Our View: Taking care
Over the years, state lawmakers have groused about the paucity of health insurance carriers in Washington state, saying that the lack of competition has driven up prices. Some have blamed statutory requirements and heavy-handed regulators for the flight of insurers.
But a study by the American Medical Association shows that many of these insurance companies didn’t flee to friendlier business climates. Instead, they were swallowed up in a frenzy of mergers. Between 1995 and 2004 more than 400 such deals were consummated between insurers and managed-care companies.
The analysis of 294 metropolitan insurance markets revealed that in 95 percent of them there is little competition. In 56 percent of the markets a single insurer had more than 50 percent of the business.
When comparing market shares to an index used by the U.S. Justice Department’s antitrust division, Washington state’s market for health plans was deemed “highly concentrated,” as was Coeur d’Alene’s.
Rather than meet the various regulatory guidelines of each state, large insurance companies have found it easier to let smaller companies clear those hurdles and then buy them.
That would be good news for consumers, businesses and health care providers if the economies-of-scale savings from such deals were used to lower prices, but that hasn’t happened. Insurance rates have climbed rapidly and purchasers have little choice but to pay up.

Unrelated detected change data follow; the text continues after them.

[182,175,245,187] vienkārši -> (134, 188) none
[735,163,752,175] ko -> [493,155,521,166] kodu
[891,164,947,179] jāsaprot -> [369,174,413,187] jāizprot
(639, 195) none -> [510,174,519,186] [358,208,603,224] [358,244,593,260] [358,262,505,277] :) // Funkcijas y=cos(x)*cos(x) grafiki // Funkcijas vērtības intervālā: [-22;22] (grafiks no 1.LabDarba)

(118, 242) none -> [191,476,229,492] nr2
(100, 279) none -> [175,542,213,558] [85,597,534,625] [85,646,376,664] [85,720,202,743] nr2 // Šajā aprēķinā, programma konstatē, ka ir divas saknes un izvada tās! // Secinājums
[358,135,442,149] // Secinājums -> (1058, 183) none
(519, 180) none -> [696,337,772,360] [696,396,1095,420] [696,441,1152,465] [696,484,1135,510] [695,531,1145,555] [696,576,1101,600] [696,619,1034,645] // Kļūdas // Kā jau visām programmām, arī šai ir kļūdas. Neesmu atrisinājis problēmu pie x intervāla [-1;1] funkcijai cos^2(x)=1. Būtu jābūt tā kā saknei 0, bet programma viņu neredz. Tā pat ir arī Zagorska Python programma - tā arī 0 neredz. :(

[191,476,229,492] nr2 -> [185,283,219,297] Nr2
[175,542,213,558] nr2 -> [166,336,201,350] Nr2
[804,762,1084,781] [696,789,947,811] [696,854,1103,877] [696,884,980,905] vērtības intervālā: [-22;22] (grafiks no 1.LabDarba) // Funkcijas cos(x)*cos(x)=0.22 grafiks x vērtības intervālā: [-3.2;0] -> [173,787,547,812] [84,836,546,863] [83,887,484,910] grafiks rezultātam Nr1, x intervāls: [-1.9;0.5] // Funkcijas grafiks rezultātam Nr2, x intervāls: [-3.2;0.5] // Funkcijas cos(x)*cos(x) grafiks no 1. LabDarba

The AMA wants the Department of Justice to look into whether the insurance industry is violating antitrust laws. But that only addresses part of the insurance equation. State mandates on what carriers must include in health care packages make it nearly impossible to offer bare bones, low-cost plans. Plus, the rise in health care costs in general have also forced up premiums.

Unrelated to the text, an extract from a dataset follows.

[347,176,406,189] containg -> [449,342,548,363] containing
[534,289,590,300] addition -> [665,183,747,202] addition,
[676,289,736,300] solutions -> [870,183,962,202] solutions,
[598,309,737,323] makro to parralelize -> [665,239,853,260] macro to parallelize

One intriguing solution is letting health plan purchasers shop across state lines. While that wouldn’t stop insurance company mergers, it might lead to fewer health care mandates, which would help keep down costs.

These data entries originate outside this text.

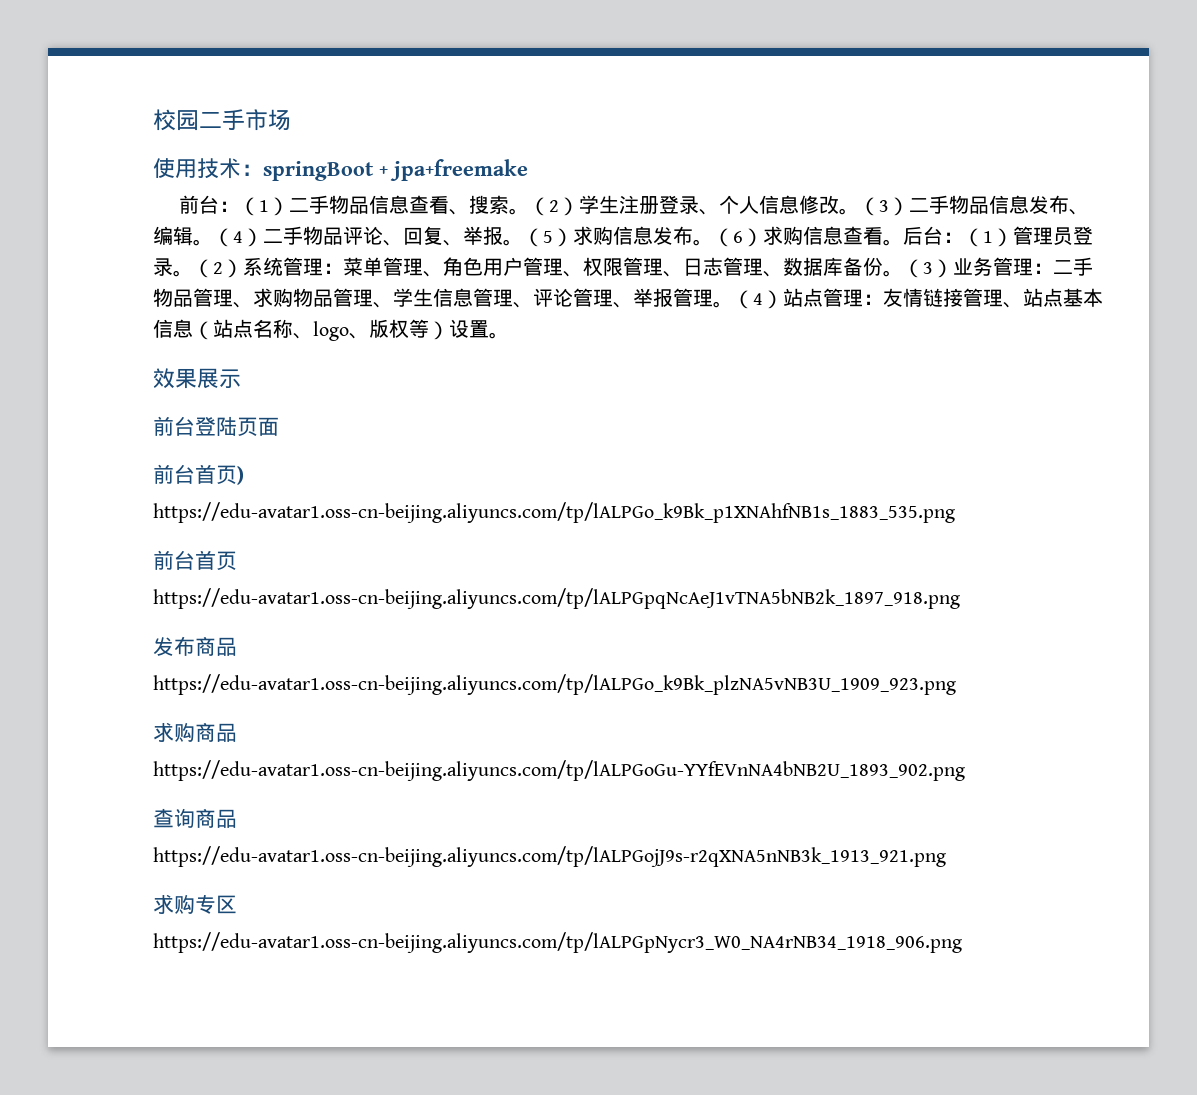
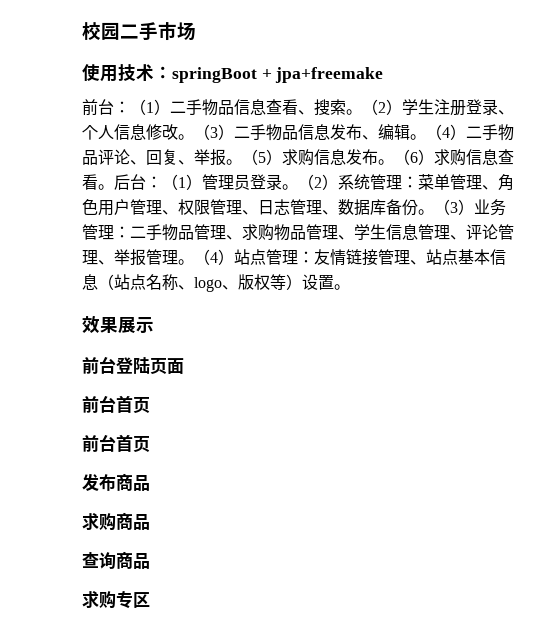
[237,466,244,485] [153,502,955,523] [153,550,237,570] [153,588,960,609] ) // https://edu-avatar1.oss-cn-beijing.aliyuncs.com/tp/lALPGo_k9Bk_p1XNAhfNB1s_1883_535.png // 前台首页 // https://edu-avatar1.oss-cn-beijing.aliyuncs.com/tp/lALPGpqNcAeJ1vTNA5bNB2k_1897_918.png -> [82,434,150,452] // 前台首页
[153,674,956,695] // https://edu-avatar1.oss-cn-beijing.aliyuncs.com/tp/lALPGo_k9Bk_plzNA5vNB3U_1909_923.png -> (150, 483) none
[153,760,965,781] // https://edu-avatar1.oss-cn-beijing.aliyuncs.com/tp/lALPGoGu-YYfEVnNA4bNB2U_1893_902.png -> (150, 522) none
[153,846,946,867] // https://edu-avatar1.oss-cn-beijing.aliyuncs.com/tp/lALPGojJ9s-r2qXNA5nNB3k_1913_921.png -> (150, 561) none
[153,932,962,953] // https://edu-avatar1.oss-cn-beijing.aliyuncs.com/tp/lALPGpNycr3_W0_NA4rNB34_1918_906.png -> (150, 600) none

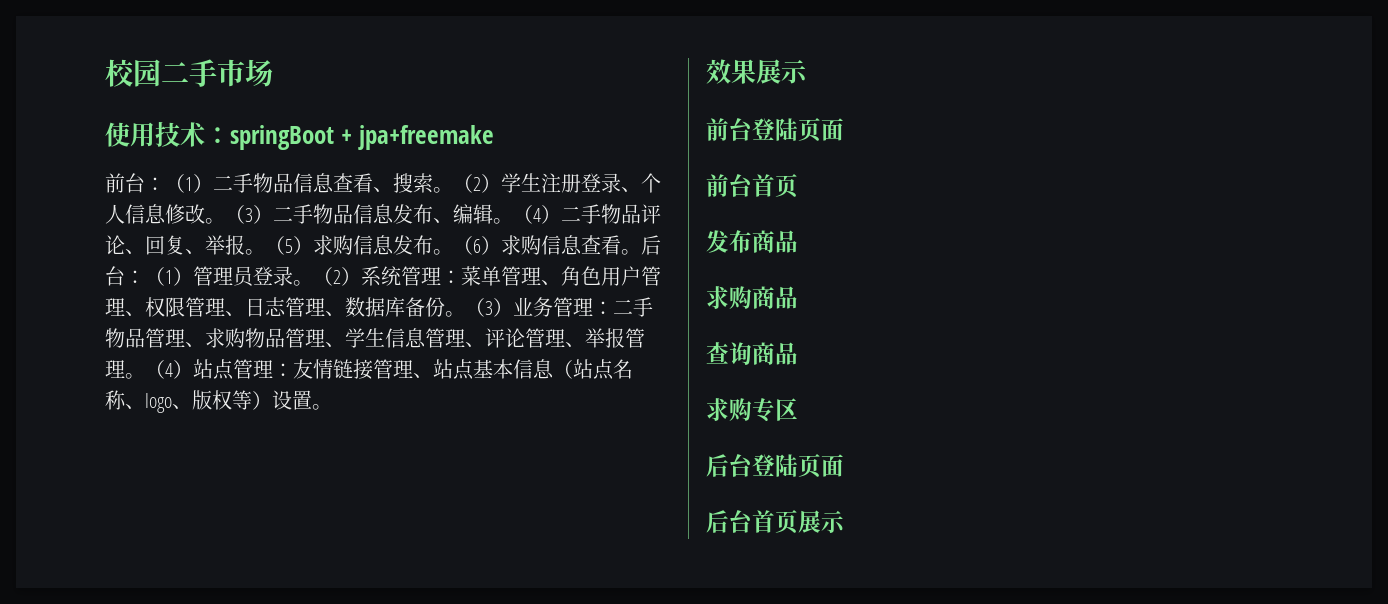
[82,434,150,452] // 前台首页 -> (798, 186) none
(150, 600) none -> [706,454,844,478] [706,510,845,534] // 后台登陆页面 // 后台首页展示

If the AMA study does nothing else, it shows the futility of trying to regulate the complex issues surrounding access to care and ever-increasing costs at the state level.
States can’t be blamed for trying. Their own budgets are increasing being devoured by health care costs, and national leaders have shown little interest in stepping up since the Clinton administration’s failed attempt to provide universal coverage.
But the problem is bigger – much bigger – than state regulations and insurance company practices.